Friday 20 July 2018

US Department of Energy Online Laboratory Partnering Service


The U.S. Department of Energy (DOE) has released a new Lab Partnering Service that allows review of patents for licensing from 17 national DOE laboratories.  The Lab Partnering Service website states:

The Laboratory Partnering Service ("LPS") is a suite of online applications enabling access to leading experts, projects, and patents from across the U.S. Department of Energy (DOE) and the national laboratories. It delivers a host of information to provide access to a portfolio of investment opportunities. The LPS enables rapid discovery of expertise and serves as a conduit between the investor and the innovator by providing multi-faceted search capability across numerous technology areas and across the national laboratories.


The Expert Search provides customers a direct conduit to experts from the DOE’s national laboratories. This categorized list is a selection of lab-identified leading experts across several "hot" technology areas with ability to further refine the list of the experts by sub-specialty.
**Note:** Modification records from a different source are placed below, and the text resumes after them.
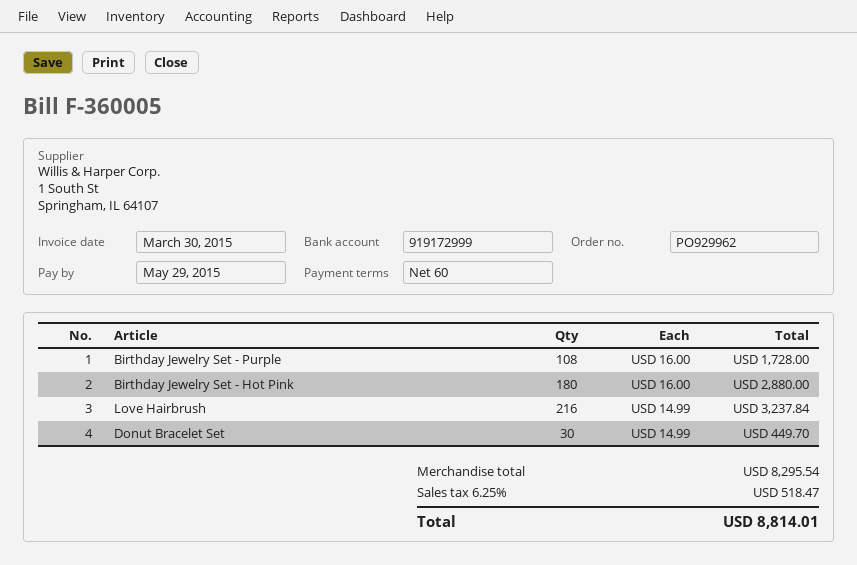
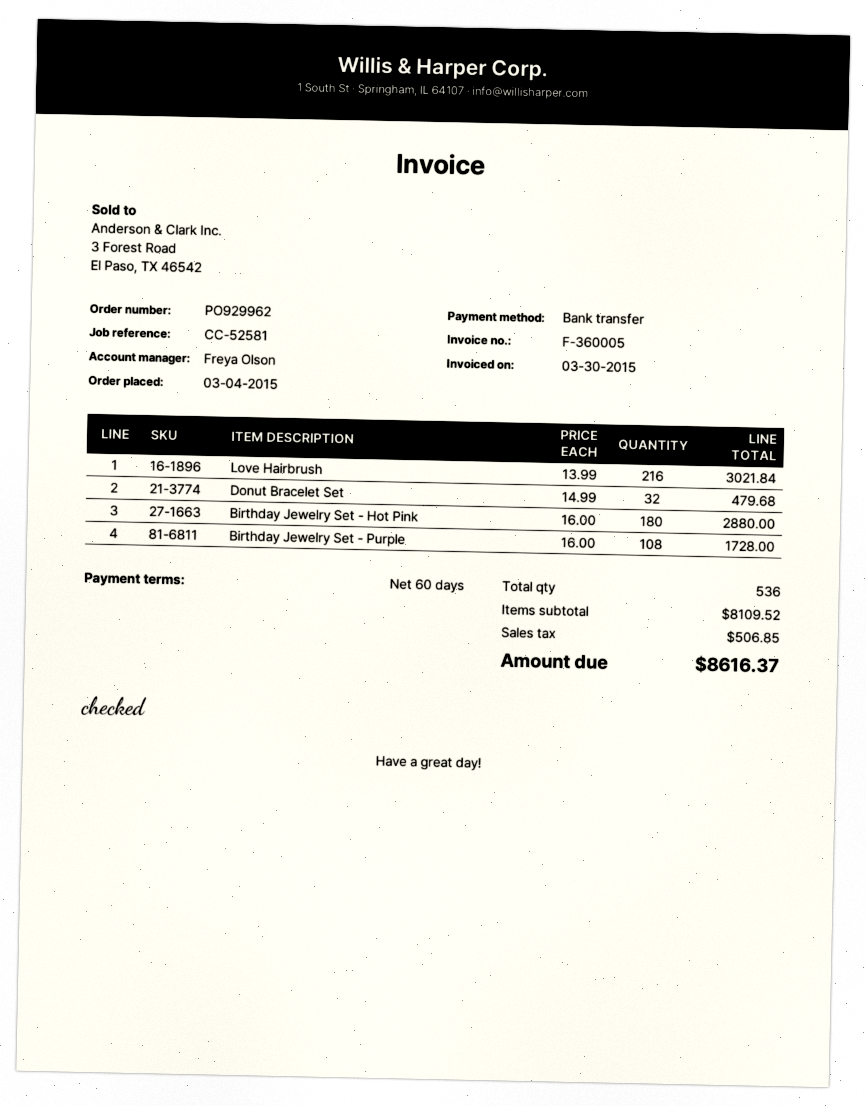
Love Hairbrush: 216 x 14.99 = 3237.84 -> 216 x 13.99 = 3021.84
Donut Bracelet Set: 30 x 14.99 = 449.70 -> 32 x 14.99 = 479.68
subtotal: 8295.54 -> 8109.52
tax: 518.47 -> 506.85
total: 8814.01 -> 8616.37

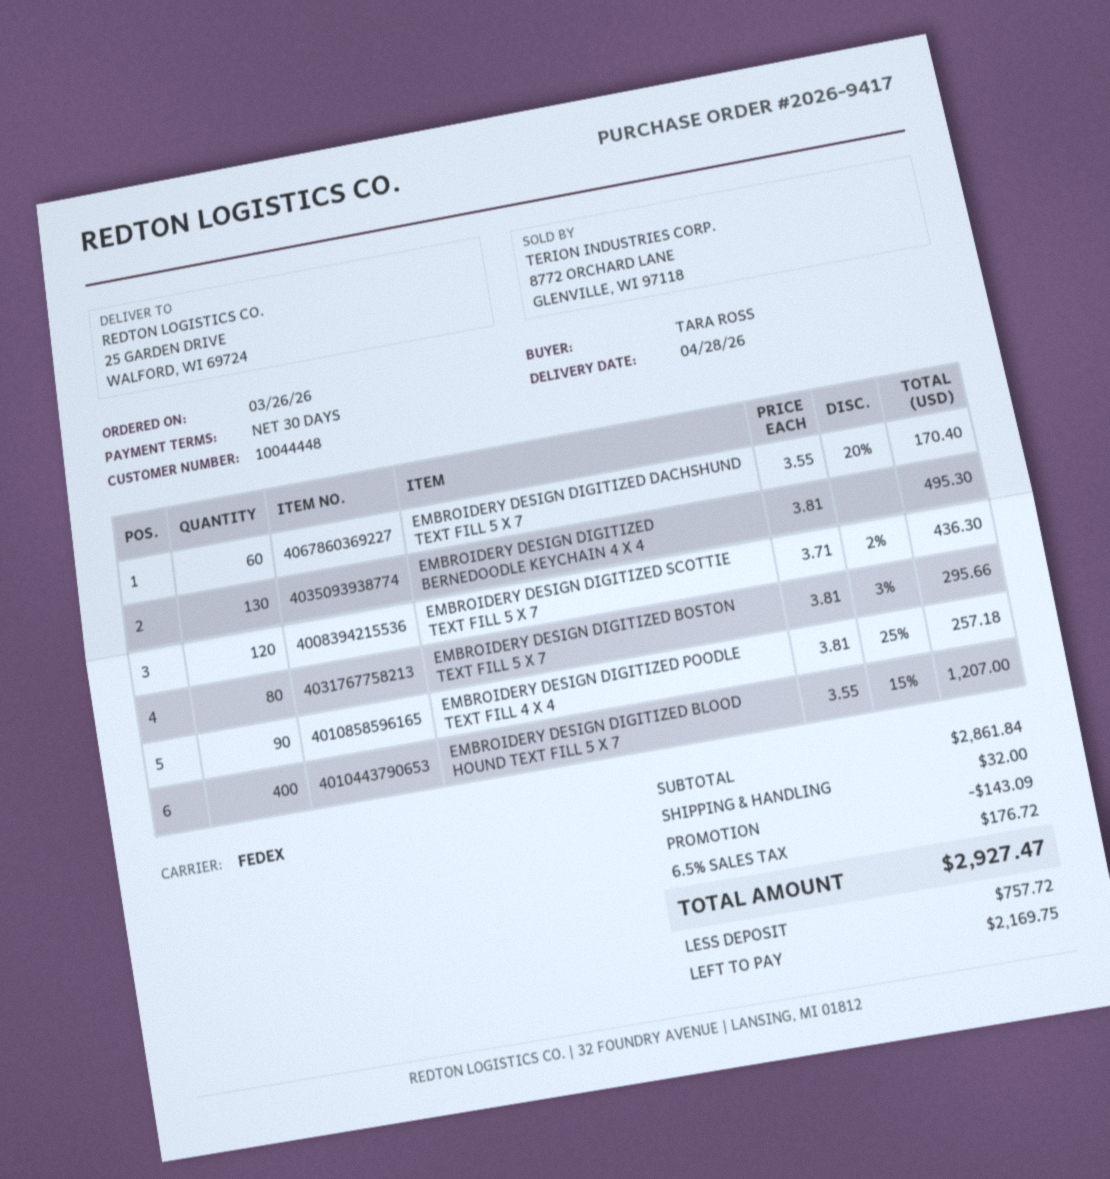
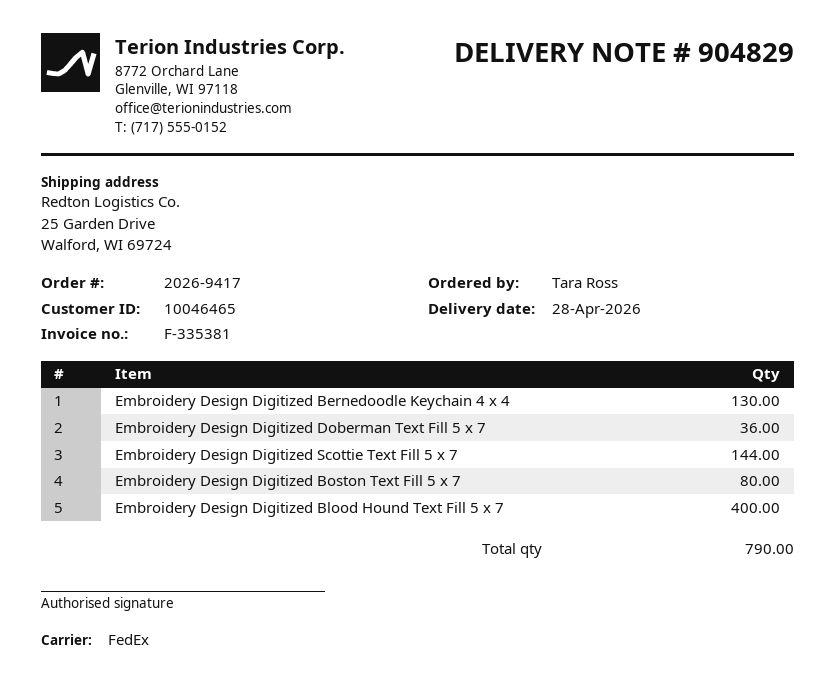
customer number: 10044448 -> 10046465
EMBROIDERY DESIGN DIGITIZED DACHSHUND TEXT FILL 5 X 7: 60 -> none
EMBROIDERY DESIGN DIGITIZED SCOTTIE TEXT FILL 5 X 7: 120 -> 144
EMBROIDERY DESIGN DIGITIZED POODLE TEXT FILL 4 X 4: 90 -> none
Embroidery Design Digitized Doberman Text Fill 5 x 7: none -> 36

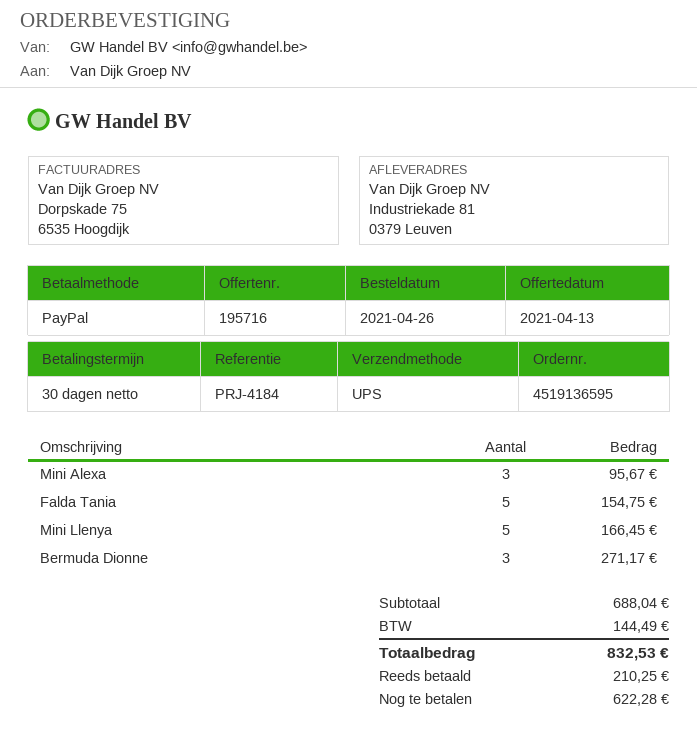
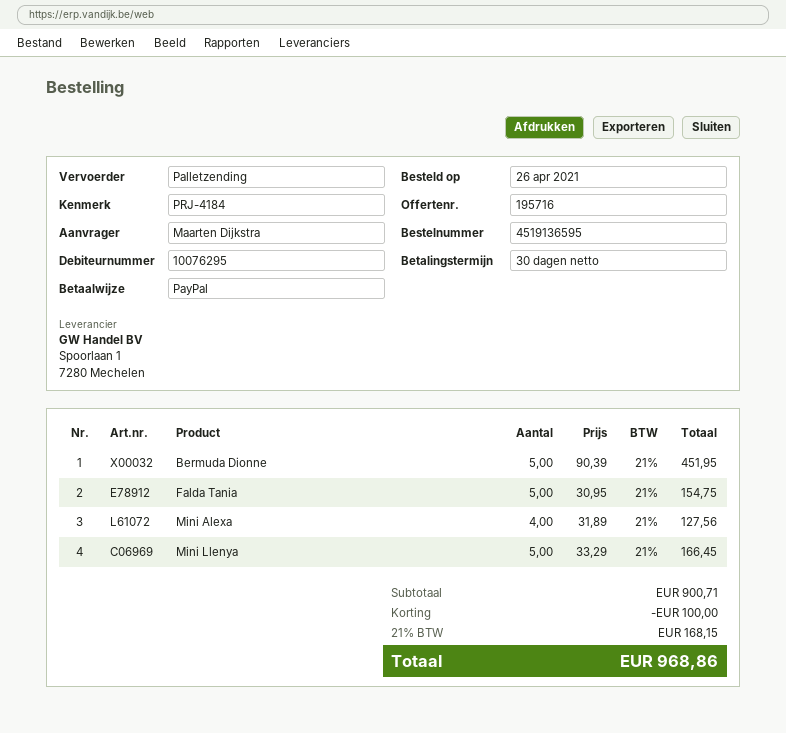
shipping method: UPS -> pallet freight
Mini Alexa: 3 for 95.67 -> 4 for 127.56
Bermuda Dionne: 3 for 271.17 -> 5 for 451.95
subtotal: 688.04 -> 900.71
discount: none -> 100.00
tax: 144.49 -> 168.15
total: 832.53 -> 968.86

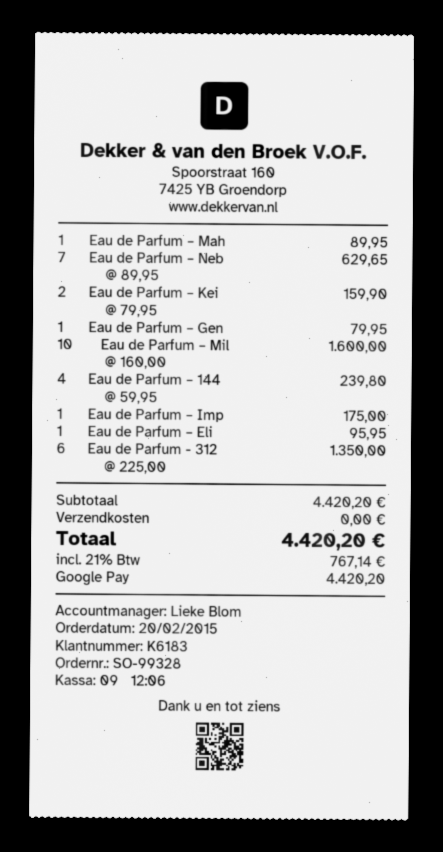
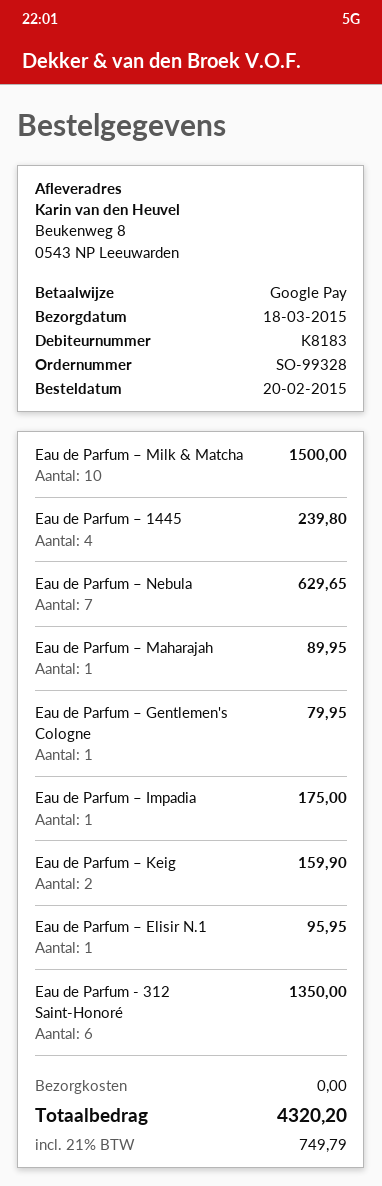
customer number: K6183 -> K8183
Eau de Parfum – Mil: 10 for 1600.00 -> 10 for 1500.00
tax: 21% = 767.14 -> 21% = 749.79
total: 4420.20 -> 4320.20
The Technical Summaries provide information about the numerous technologies associated patents, patent applications, and publications from DOE’s national laboratories and other participating research institutions available for licensing.


This search tool enables a unique, visually-facilitated search of the patent content contained in the Lab Partnering Service. This patent content contains published US patent applications and issued US patents resulting from Department of Energy funded R&D.

The Visual Patent Search tool was created using two powerful technologies developed at the Pacific Northwest National Laboratory, the IN-SPIRE™ Visual Document Analysis and the Scalable Reasoning System (SRS). Using these analysis tools, a tiered patent categorization system was created from the "bottom up", enabling Lab Partnering Service to develop a unique way of searching DOE-patents beyond a simple key word search.

The DOE also offers the Energy Innovation Portal, which concerns access to energy efficient and renewable energy DOE funded patents for licensing.  [Hat Tip to Technology Transfer Central.]